GIVEN ENTRIES:

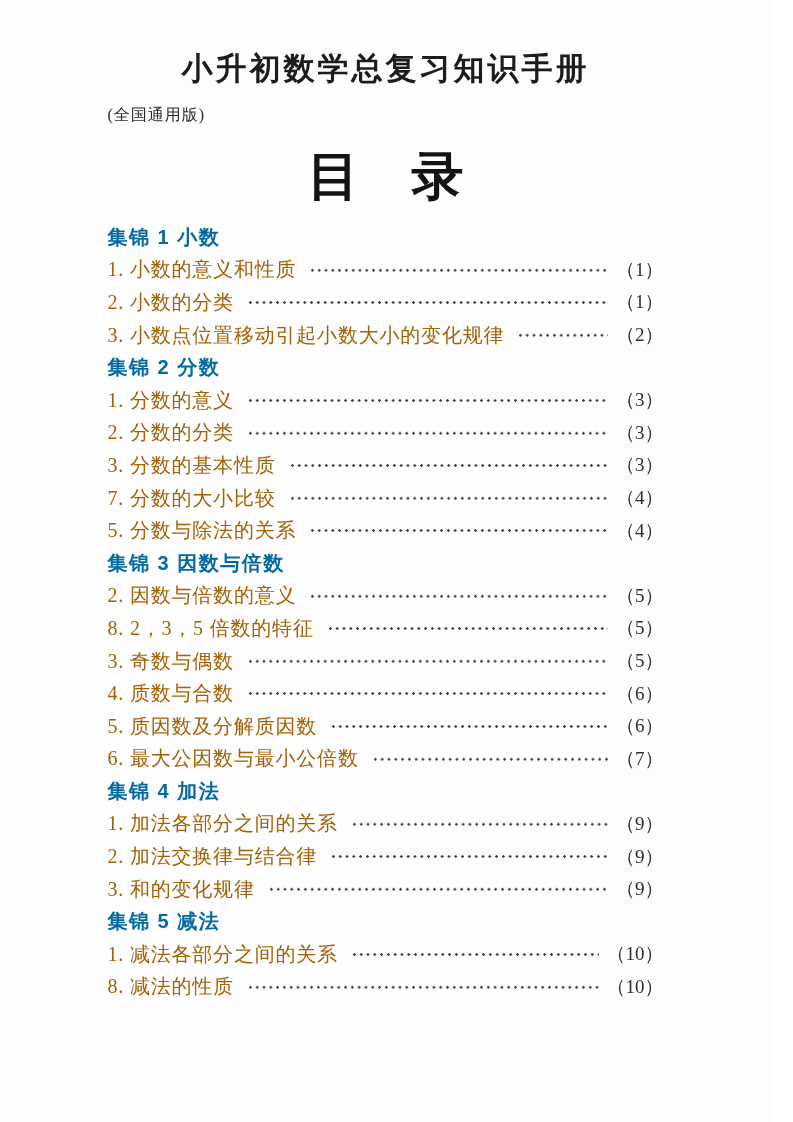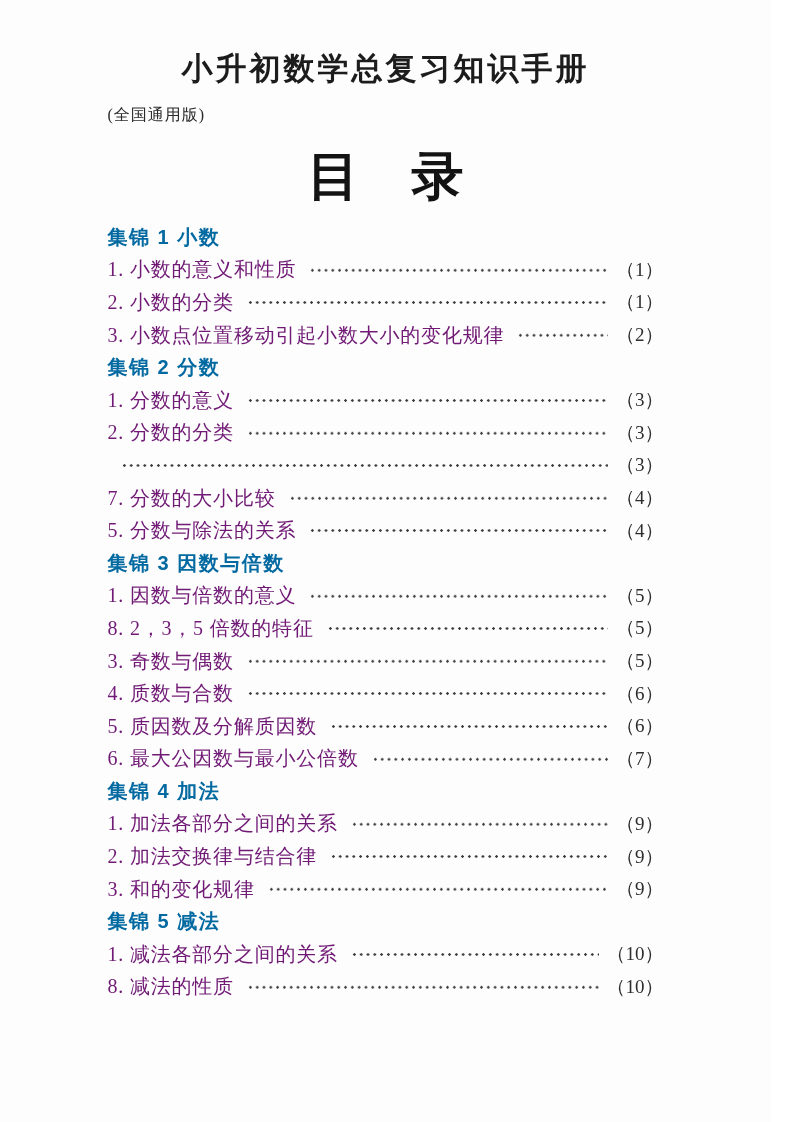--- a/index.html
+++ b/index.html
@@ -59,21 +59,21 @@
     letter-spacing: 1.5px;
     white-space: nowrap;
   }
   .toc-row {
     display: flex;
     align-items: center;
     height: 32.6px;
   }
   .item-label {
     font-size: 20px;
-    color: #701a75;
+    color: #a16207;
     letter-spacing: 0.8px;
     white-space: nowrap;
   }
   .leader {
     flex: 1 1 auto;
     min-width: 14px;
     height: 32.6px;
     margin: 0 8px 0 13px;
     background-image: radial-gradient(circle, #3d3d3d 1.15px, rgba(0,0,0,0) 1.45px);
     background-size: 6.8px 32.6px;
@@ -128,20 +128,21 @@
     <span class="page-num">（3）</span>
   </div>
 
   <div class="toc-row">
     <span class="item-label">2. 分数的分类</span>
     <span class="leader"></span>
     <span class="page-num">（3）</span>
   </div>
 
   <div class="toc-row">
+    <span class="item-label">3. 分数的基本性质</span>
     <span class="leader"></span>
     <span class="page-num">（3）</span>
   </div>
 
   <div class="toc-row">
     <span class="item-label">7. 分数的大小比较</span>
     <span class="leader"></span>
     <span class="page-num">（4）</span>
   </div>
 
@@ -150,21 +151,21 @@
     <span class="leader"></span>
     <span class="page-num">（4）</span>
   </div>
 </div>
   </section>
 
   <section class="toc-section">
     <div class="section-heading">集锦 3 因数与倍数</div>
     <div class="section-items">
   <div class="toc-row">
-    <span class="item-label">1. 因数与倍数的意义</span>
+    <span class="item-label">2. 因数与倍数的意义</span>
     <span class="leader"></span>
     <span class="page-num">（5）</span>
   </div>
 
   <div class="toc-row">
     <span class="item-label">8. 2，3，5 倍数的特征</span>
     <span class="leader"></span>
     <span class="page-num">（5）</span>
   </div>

WORK REQUEST:
The result should be an exact repetition of all the records. Drop the pictures.

SOLUTION TO THIS EXERCISE:
--- a/index.html
+++ b/index.html
@@ -59,21 +59,21 @@
     letter-spacing: 1.5px;
     white-space: nowrap;
   }
   .toc-row {
     display: flex;
     align-items: center;
     height: 32.6px;
   }
   .item-label {
     font-size: 20px;
-    color: #701a75;
+    color: #a16207;
     letter-spacing: 0.8px;
     white-space: nowrap;
   }
   .leader {
     flex: 1 1 auto;
     min-width: 14px;
     height: 32.6px;
     margin: 0 8px 0 13px;
     background-image: radial-gradient(circle, #3d3d3d 1.15px, rgba(0,0,0,0) 1.45px);
     background-size: 6.8px 32.6px;
@@ -128,20 +128,21 @@
     <span class="page-num">（3）</span>
   </div>
 
   <div class="toc-row">
     <span class="item-label">2. 分数的分类</span>
     <span class="leader"></span>
     <span class="page-num">（3）</span>
   </div>
 
   <div class="toc-row">
+    <span class="item-label">3. 分数的基本性质</span>
     <span class="leader"></span>
     <span class="page-num">（3）</span>
   </div>
 
   <div class="toc-row">
     <span class="item-label">7. 分数的大小比较</span>
     <span class="leader"></span>
     <span class="page-num">（4）</span>
   </div>
 
@@ -150,21 +151,21 @@
     <span class="leader"></span>
     <span class="page-num">（4）</span>
   </div>
 </div>
   </section>
 
   <section class="toc-section">
     <div class="section-heading">集锦 3 因数与倍数</div>
     <div class="section-items">
   <div class="toc-row">
-    <span class="item-label">1. 因数与倍数的意义</span>
+    <span class="item-label">2. 因数与倍数的意义</span>
     <span class="leader"></span>
     <span class="page-num">（5）</span>
   </div>
 
   <div class="toc-row">
     <span class="item-label">8. 2，3，5 倍数的特征</span>
     <span class="leader"></span>
     <span class="page-num">（5）</span>
   </div>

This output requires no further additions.